* [ASSIGNMENT]: Search the material for the word "variable" and report each line where it turns up.

* [RECORDS TO PROCESS]:
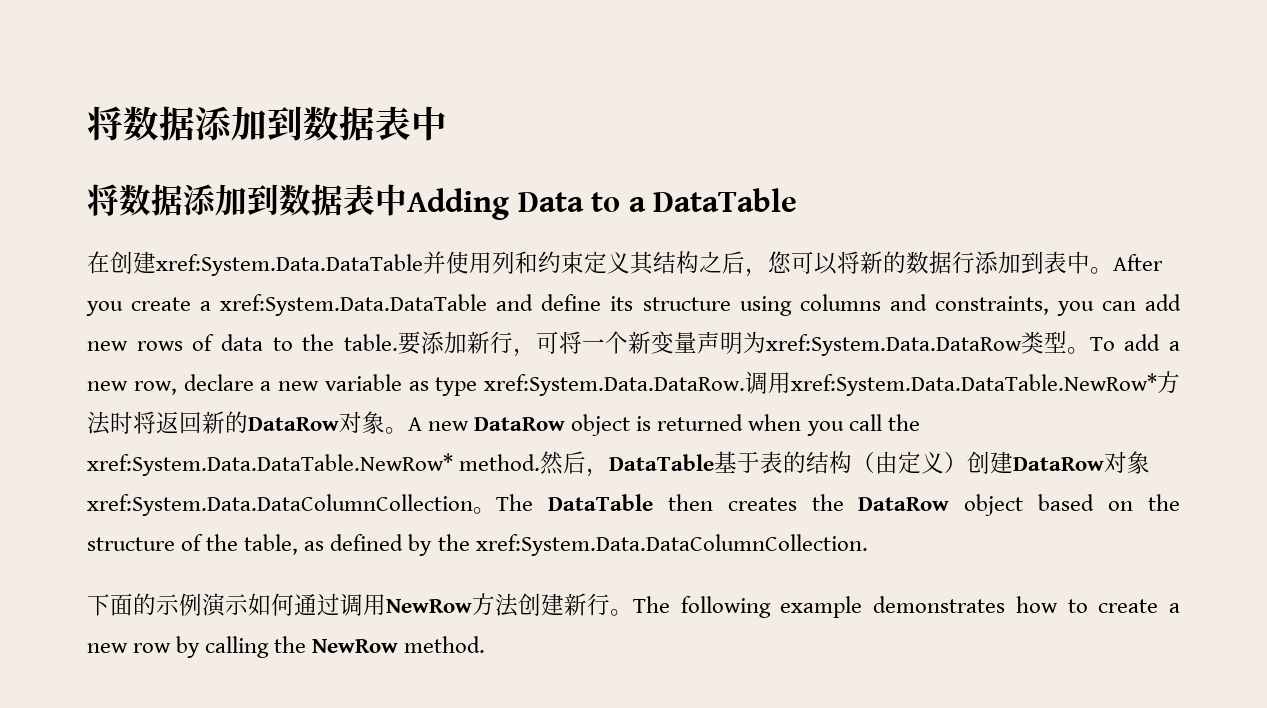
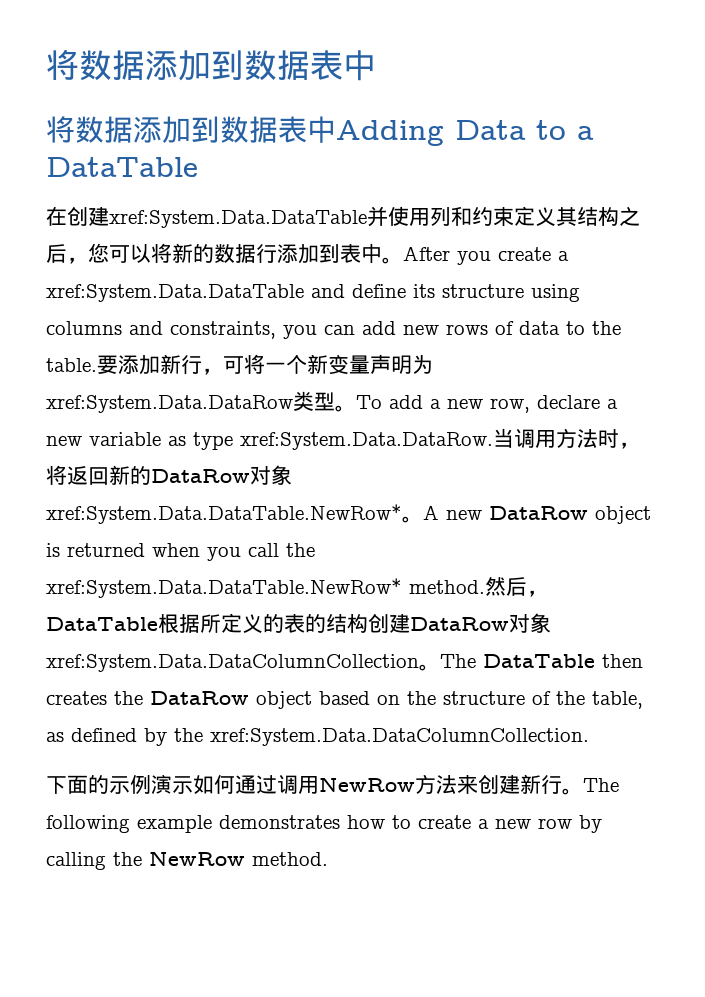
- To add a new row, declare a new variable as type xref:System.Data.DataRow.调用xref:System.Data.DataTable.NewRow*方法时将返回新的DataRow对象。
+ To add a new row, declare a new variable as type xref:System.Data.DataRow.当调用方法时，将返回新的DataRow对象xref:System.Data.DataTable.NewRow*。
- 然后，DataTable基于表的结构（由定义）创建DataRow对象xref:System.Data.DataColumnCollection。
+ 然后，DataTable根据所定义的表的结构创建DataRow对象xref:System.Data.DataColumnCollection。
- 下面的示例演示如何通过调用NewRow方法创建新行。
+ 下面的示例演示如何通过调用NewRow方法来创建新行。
* * *
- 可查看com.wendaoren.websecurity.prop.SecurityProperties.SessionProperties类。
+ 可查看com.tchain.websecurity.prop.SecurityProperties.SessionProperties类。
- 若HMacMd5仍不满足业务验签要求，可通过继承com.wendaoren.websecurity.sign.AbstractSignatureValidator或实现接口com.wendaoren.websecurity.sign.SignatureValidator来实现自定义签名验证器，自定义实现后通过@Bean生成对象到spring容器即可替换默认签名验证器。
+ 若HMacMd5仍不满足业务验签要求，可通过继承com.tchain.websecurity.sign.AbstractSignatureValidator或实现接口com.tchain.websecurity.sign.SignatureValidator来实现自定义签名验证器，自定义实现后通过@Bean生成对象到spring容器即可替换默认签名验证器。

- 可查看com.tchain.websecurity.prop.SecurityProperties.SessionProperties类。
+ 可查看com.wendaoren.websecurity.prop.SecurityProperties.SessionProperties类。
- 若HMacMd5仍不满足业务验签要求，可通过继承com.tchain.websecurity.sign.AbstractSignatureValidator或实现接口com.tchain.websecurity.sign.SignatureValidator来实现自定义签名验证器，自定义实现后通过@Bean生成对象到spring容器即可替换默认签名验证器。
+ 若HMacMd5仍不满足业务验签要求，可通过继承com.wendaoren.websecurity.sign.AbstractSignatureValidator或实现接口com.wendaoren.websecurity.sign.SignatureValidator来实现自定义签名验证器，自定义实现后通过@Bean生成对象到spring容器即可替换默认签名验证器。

* [PROBLEM SOLUTION]:
- To add a new row, declare a new variable as type xref:System.Data.DataRow.调用xref:System.Data.DataTable.NewRow*方法时将返回新的DataRow对象。
+ To add a new row, declare a new variable as type xref:System.Data.DataRow.当调用方法时，将返回新的DataRow对象xref:System.Data.DataTable.NewRow*。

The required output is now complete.